La motivación
Lo primero para saber cómo encarar el diseño de un juego es saber por qué se emprende el proyecto
Es posible que esto parezca por un lado una perogrullada y, por otro, algo accesorio, pero creo firmemente que no lo es. De hecho, experiencias pasadas me indican que algunos proyectos se vuelven faraónicos sin motivo, pierden el norte o no llegan a buen puerto simple y llanamente porque quien los abordó —generalmente yo mismo— no tenía muy claro por qué lo hacía.
Personalmente, creo que hay varias motivaciones globales para emprender en un sarao así:
1. Ampliar horizontes: Hay juegos que, por C o por B, dejan con la impresión de no haber cubierto todas las posibilidades. El ejemplo más evidente son los juegos de rol, para los cuales se escriben aventuras con frecuencia, así como, en muchos casos, ayudas de juego para profundizar en casos concretos —es evidente que ningún manual puede cubrir todas las situaciones que se pueden dar en una partida—. Pasa parecido con los wargames, para los que se diseñan nuevas unidades o escenarios. Hay juegos, como el HeroQuest con su mapa en blanco o el Battletech con su sistema de creación de mechs, que, de hecho, lo fomentan.
Cuando se aborda una ampliación la clave está en respetar la mecánica y la escala del original, por tentador que resulte lo contrario. El aporte debe de resultar armónico con lo anterior, de tal forma que no desvirtúe la experiencia de juego o dé la impresión de ser un añadido poco sólido, artificioso. Por defecto, es mejor ceñirse a lo mínimo necesario; si la cosa termina yéndose mucho, es muy posible que sea porque, en realidad, queremos hacer un juego paralelo o inspirado en, y tengamos que optar por repartir de cero para no quedarnos en un incómodo limbo entre el plagio, la adulteración y la infidelidad.
2. Enmendar la plana: A todos los jugadores nos ha pasado alguna vez que no nos termina de convencer alguna regla, algún elemento —monstruo, mapa, lo que sea—, alguna mecánica de algún juego que, por estética, nostalgia o renombre, sí que nos atrae. Incluso juegos tan compactos como el Risk parecen condenados a tener al menos un par de reglas caseras por hogar.
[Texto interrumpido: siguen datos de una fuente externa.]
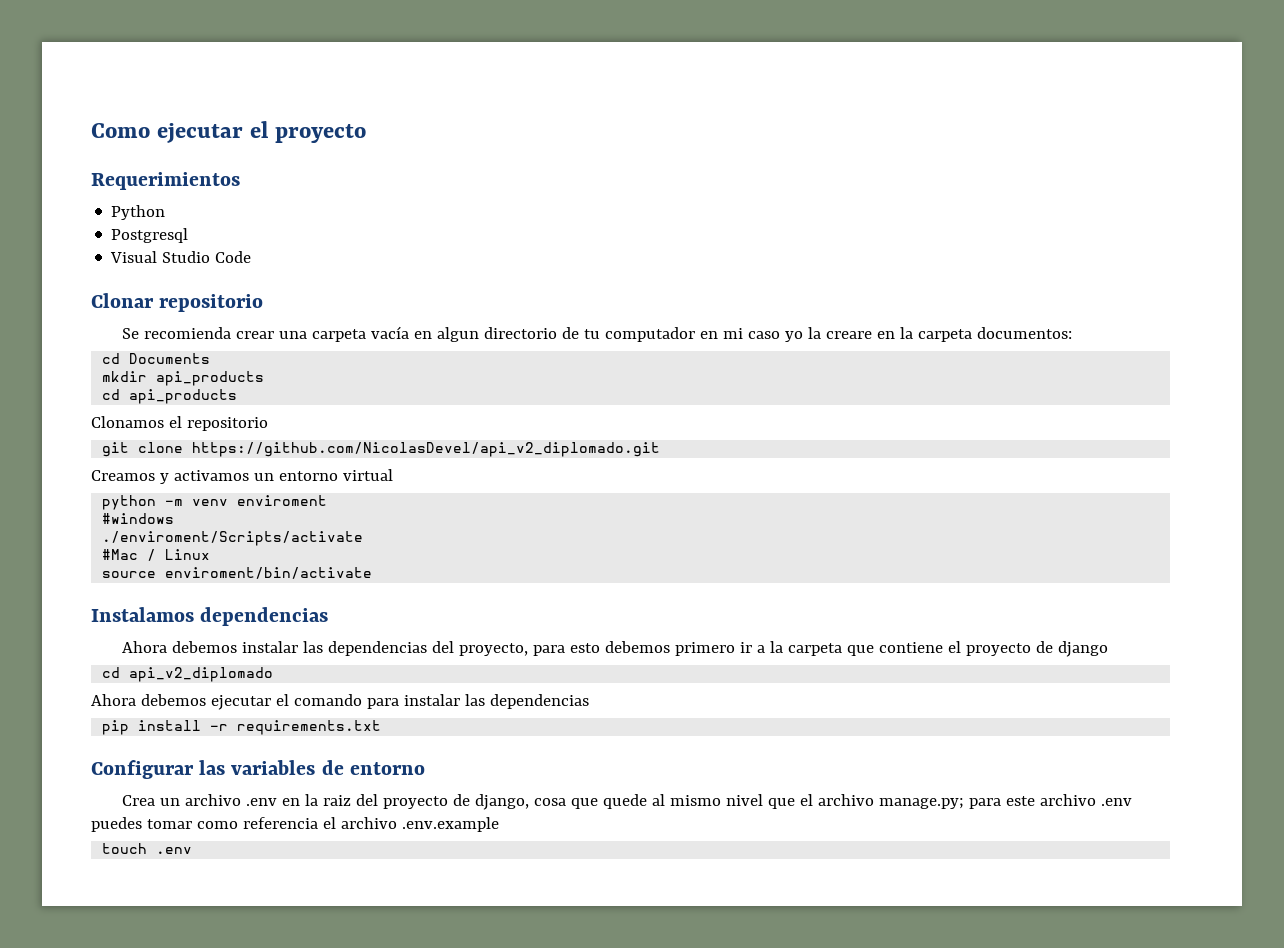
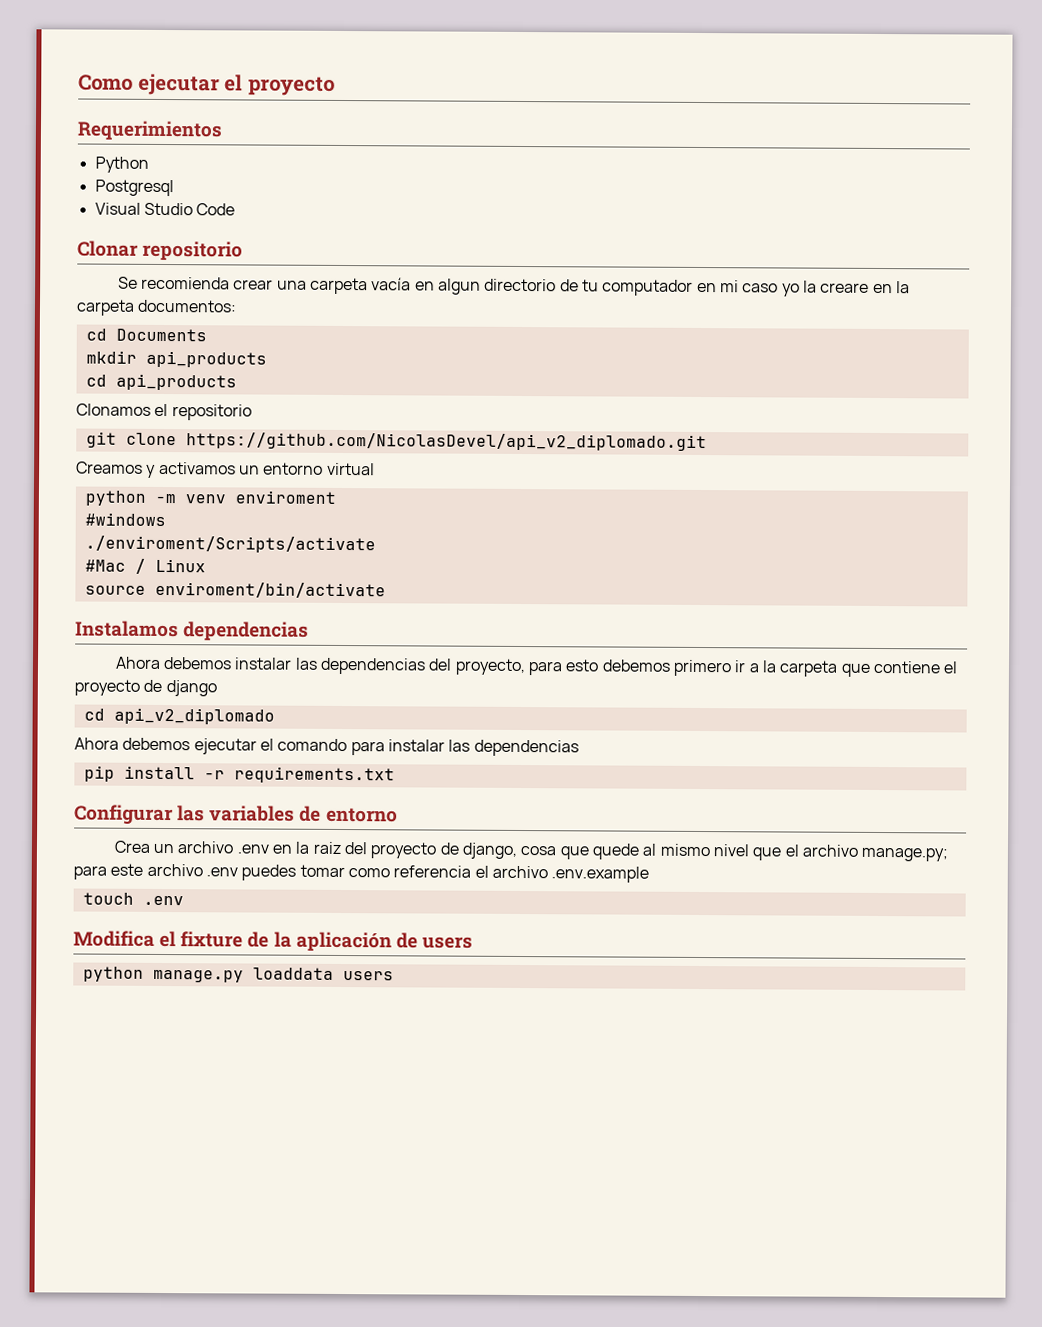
+ Modifica el fixture de la aplicación de users
+ python manage.py loaddata users

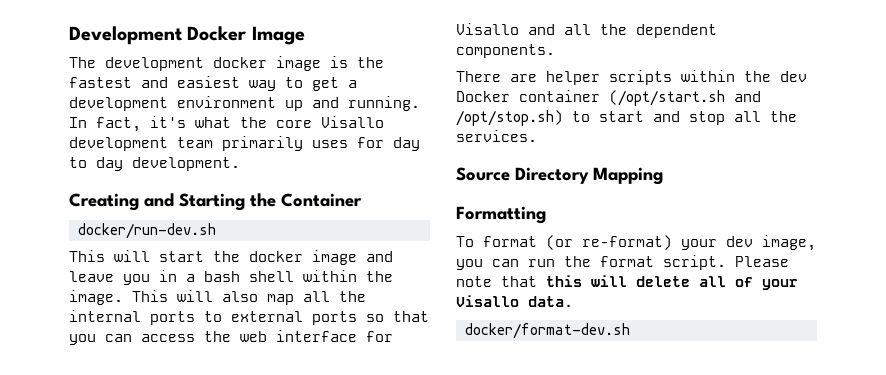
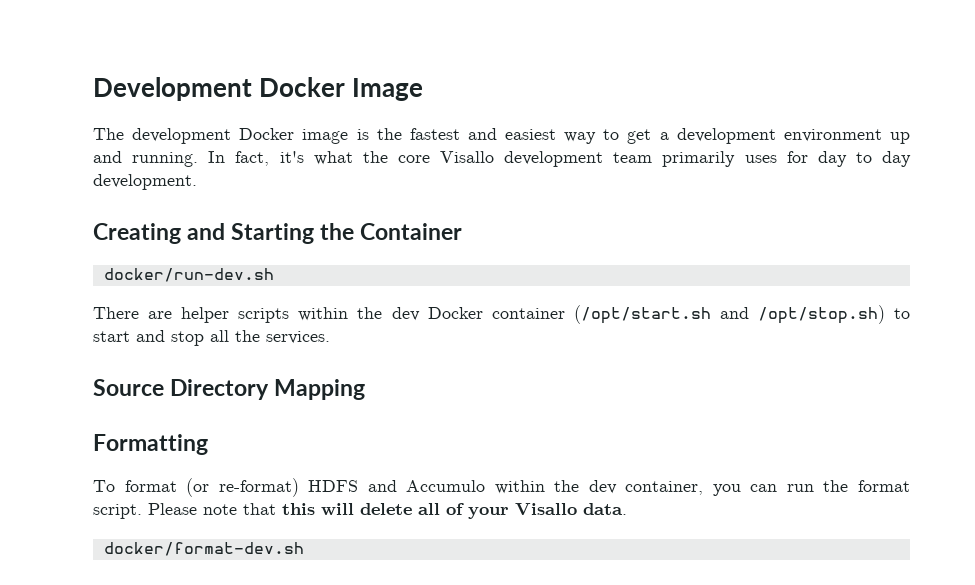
- The development docker image is the fastest and easiest way to get a development environment up and running.
+ The development Docker image is the fastest and easiest way to get a development environment up and running.
- This will start the docker image and leave you in a bash shell within the image. This will also map all the internal ports to external ports so that you can access the web interface for Visallo and all the dependent components.
- To format (or re-format) your dev image, you can run the format script.
+ To format (or re-format) HDFS and Accumulo within the dev container, you can run the format script.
En principio, no tiene nada de malo aventurarse en estos experimentos y los resultados pueden ser tan buenos que se acaben olvidando las reglas originales —para estupor de jugadores ajenos al círculo interno, cuando hay interferencias—. El que no haya intentado nunca hacer su propio ajedrez que tire la primera piedra. No obstante, sí que es importante no perder de vista la máxima ingenieril si funciona, no lo toques. Aunque mitos como El Imperio Cobra parezcan desmentirlo, suele haber buenos profesionales detrás de los juegos comerciales. En ocasiones, merece la pena releer las reglas, refrescar la memoria. Igual no es que no funcionasen, sino que no las habíamos entendido bien.
3. Crear algo nuevo: Puede que tengas unas miniaturas muy chulas con la que quieres pasar más tiempo que el dedicado a pintarlas, o que quieras dar una sorpresa a algún colega o a alguien de la familia por su cumpleaños, o que —qué demonios— te apetezca explorar las posibilidades infinitas de la imaginación desde otro ángulo. Al principio, puede dar bastante vértigo pensar que vas a crear tu juego, pero no hay que olvidar que esto lo hemos hecho desde que tenemos uso de razón: todos los niños crean sus propios juegos hasta que van descubriendo los de los demás. E incluso entonces los mezclan con sus aportes de un modo instintivo y enriquecedor.
La única diferencia es que un juego funcional va a tener que listar unas reglas que puedan entenderse fuera de la cabeza del diseñador. Esto puede ser algo frustrante al principio —cómo no se dan cuenta de la genialidad que tengo entre manos—, pero es cuestión de práctica, como todo en la vida. Sí que merece la pena no perder de vista dos cosas: por muy originales que nos sintamos, es muy posible que alguien lo haya hecho ya antes; y las mecánicas de juego tienen sus secretos lógicos —estadísticos, visuales, matemáticos, etc.— que hacen que funcionen —o no—. Dos cosas que son, además, dos buenos motivos para descubrir el máximo posible de juegos.
Si para ser un buen escritor hay que leer mucho, muchísimo, para poder diseñar juegos jugables —valga la redundancia— hay que descubrir muchos juegos, y hacerlo en profundidad; lo que se llaman vulgarmente “horas de vuelo”. La buena noticia es que es francamente divertido.